L’aubergiste ne réagit pas.
— Il y en avait partout : des lieutenants, des capitaines...
— Et des plus gradés encore ?
— Je sais pas. Des clients étaient en civil. Et puis, il pleuvait, alors beaucoup avaient une capote ou un manteau.
Margont se demanda si le meurtrier avait prémédité son crime. Si oui, quelle audace de traverser ainsi cette foule en courant le risque d’être reconnu, même dissimulé sous un manteau au col relevé. Et sinon, qu’est-ce qui avait bien pu provoquer son geste ?
— Mais pourquoi pensez-vous que cet homme est bien celui que nous recherchons ?
Maroveski sembla commencer à se ressaisir. Il se redressa sur sa chaise. Il regarda pour la première fois Margont dans les yeux. Ce dernier avait l’impression que Maroveski l’utilisait en guise de béquille. Curieux peuple que celui des Polonais. L’Histoire s’acharnait contre la Pologne, terre perpétuellement envahie. Dordenski, un ami polonais de Margont, résumait cela par une boutade : « En Pologne, on ne dresse pas une stèle commémorative pour chaque guerre ou pour chaque massacre comme on le fait dans les autres pays. C’est parce que, sur tout notre territoire, on n’a pas assez de pierres. » Et malgré tout, les Polonais s’acharnaient à faire face.
— D’abord, mon capitaine, dites-moi qu’est-ce que vous ferez de lui si vous l’arrêtez ?
— Il sera remis aux autorités compétentes, jugé et condamné.
— Mais c’est pas que vous qui décidez.
Margont sourit.
— C’est clair. Je ne suis que capitaine. Mais celui qui m’a confié cette mission souhaite tout autant que...
— Il veut d’abord savoir qui c’est. Et si c’est quelqu’un de riche et de puissant ou d’important pour votre armée ? Si vous découvrez que c’est quelqu’un de pas possible à toucher par la justice, vous ferez quoi ?
— Personne n’est intouchable vis-à-vis de la justice.
— Si vous le pensez vraiment, alors je comprends pourquoi on vous a choisi pour l’enquête. C’est plus facile pour vous manipuler.

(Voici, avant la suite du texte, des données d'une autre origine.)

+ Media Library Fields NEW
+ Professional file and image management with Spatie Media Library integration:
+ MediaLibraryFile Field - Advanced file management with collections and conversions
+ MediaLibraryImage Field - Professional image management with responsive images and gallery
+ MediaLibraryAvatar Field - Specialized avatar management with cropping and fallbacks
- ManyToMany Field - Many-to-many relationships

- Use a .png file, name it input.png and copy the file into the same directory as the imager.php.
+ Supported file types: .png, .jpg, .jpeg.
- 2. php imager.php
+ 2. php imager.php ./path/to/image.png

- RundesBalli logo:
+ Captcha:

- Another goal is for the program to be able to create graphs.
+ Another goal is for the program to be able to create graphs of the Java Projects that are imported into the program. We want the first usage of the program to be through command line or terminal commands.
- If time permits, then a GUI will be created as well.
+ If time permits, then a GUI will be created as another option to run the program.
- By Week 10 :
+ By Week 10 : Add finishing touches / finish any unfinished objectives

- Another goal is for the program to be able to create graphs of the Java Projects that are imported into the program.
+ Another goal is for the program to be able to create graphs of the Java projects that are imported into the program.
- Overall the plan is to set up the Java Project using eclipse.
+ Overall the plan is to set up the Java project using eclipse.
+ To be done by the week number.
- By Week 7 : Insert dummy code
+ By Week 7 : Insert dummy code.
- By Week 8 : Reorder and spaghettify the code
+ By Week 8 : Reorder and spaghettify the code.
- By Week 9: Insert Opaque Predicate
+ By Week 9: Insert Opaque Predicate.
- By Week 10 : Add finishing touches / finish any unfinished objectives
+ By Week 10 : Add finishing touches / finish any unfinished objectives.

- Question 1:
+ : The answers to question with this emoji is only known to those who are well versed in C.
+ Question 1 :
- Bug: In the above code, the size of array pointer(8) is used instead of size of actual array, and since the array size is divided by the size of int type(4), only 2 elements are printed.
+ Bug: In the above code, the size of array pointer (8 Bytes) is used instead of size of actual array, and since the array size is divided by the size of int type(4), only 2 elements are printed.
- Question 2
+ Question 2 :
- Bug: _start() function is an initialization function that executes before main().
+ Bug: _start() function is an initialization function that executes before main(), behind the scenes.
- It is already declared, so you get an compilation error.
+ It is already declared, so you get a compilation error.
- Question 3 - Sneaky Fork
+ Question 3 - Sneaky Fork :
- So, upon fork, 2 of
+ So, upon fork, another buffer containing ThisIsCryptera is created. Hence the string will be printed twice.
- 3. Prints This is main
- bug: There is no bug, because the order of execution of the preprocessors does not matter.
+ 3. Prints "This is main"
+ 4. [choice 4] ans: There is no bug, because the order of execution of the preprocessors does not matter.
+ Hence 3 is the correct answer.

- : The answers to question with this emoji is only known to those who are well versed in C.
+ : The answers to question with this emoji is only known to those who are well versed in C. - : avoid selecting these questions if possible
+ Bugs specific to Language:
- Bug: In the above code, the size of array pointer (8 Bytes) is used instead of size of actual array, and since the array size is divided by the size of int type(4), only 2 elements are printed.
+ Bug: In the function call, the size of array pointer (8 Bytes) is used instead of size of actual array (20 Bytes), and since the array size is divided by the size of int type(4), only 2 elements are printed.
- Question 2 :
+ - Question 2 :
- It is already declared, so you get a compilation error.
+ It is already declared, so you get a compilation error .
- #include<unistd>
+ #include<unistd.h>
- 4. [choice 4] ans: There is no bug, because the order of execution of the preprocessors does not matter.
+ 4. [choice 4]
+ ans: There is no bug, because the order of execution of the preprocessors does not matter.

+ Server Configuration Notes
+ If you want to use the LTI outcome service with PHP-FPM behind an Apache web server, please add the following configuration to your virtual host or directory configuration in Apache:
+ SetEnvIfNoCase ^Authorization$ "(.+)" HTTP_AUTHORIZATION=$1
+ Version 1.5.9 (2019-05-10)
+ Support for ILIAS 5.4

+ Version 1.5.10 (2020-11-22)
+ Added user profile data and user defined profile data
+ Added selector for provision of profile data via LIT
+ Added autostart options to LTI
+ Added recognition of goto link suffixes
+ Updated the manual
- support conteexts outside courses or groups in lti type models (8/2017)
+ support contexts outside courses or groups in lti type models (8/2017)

Margont se sentit troublé. Il y avait trop de vrai dans cette phrase. Maroveski hésita puis se résolut à poursuivre. Lorsqu’il évoqua la panique déclenchée par les coups de feu et la crainte d’une attaque russe, il secoua la tête.
— Moi, j’étais sûr que c’étaient pas les Russes. J’ai eu peur pour Maria. J’ai essayé d’aller jusqu’aux escaliers, mais les gens me poussaient vers la sortie. Quand je suis quand même arrivé devant sa porte, j’ai tapé du poing en l’appelant, mais elle répondait pas. C’est la porte, vous comprenez, mon capitaine ? Elle était pas cassée et elle était fermée de l’intérieur ! Elle a ouvert à celui qui a fait ça. Donc c’est bien lui...
Ses poings s’étaient resserrés.
— Alors j’ai cassé la porte avec mon épaule. C’était très idiot, car il aurait pu être encore là et me tuer aussi. J’ai vu Maria. Elle était allongée sur son lit et elle... elle avait...
Margont lui laissa quelques instants de répit avant de demander :
— Je sais que mes questions sont pénibles, mais elles sont essentielles pour mon enquête. Vous souvenez-vous d’un élément particulier ? Un détail, quelque chose qui vous a frappé ?
— Elle avait du sang partout. Son visage était déformé. J’ai juste vu un instant, j’ai pas supporté.
Le regard de Maroveski était vide. Il était retombé dans un désarroi total.
— Ah oui, ajouta-t-il finalement. Tout était très propre et bien rangé. Elle avait rendu belle sa chambre pour l’accueillir.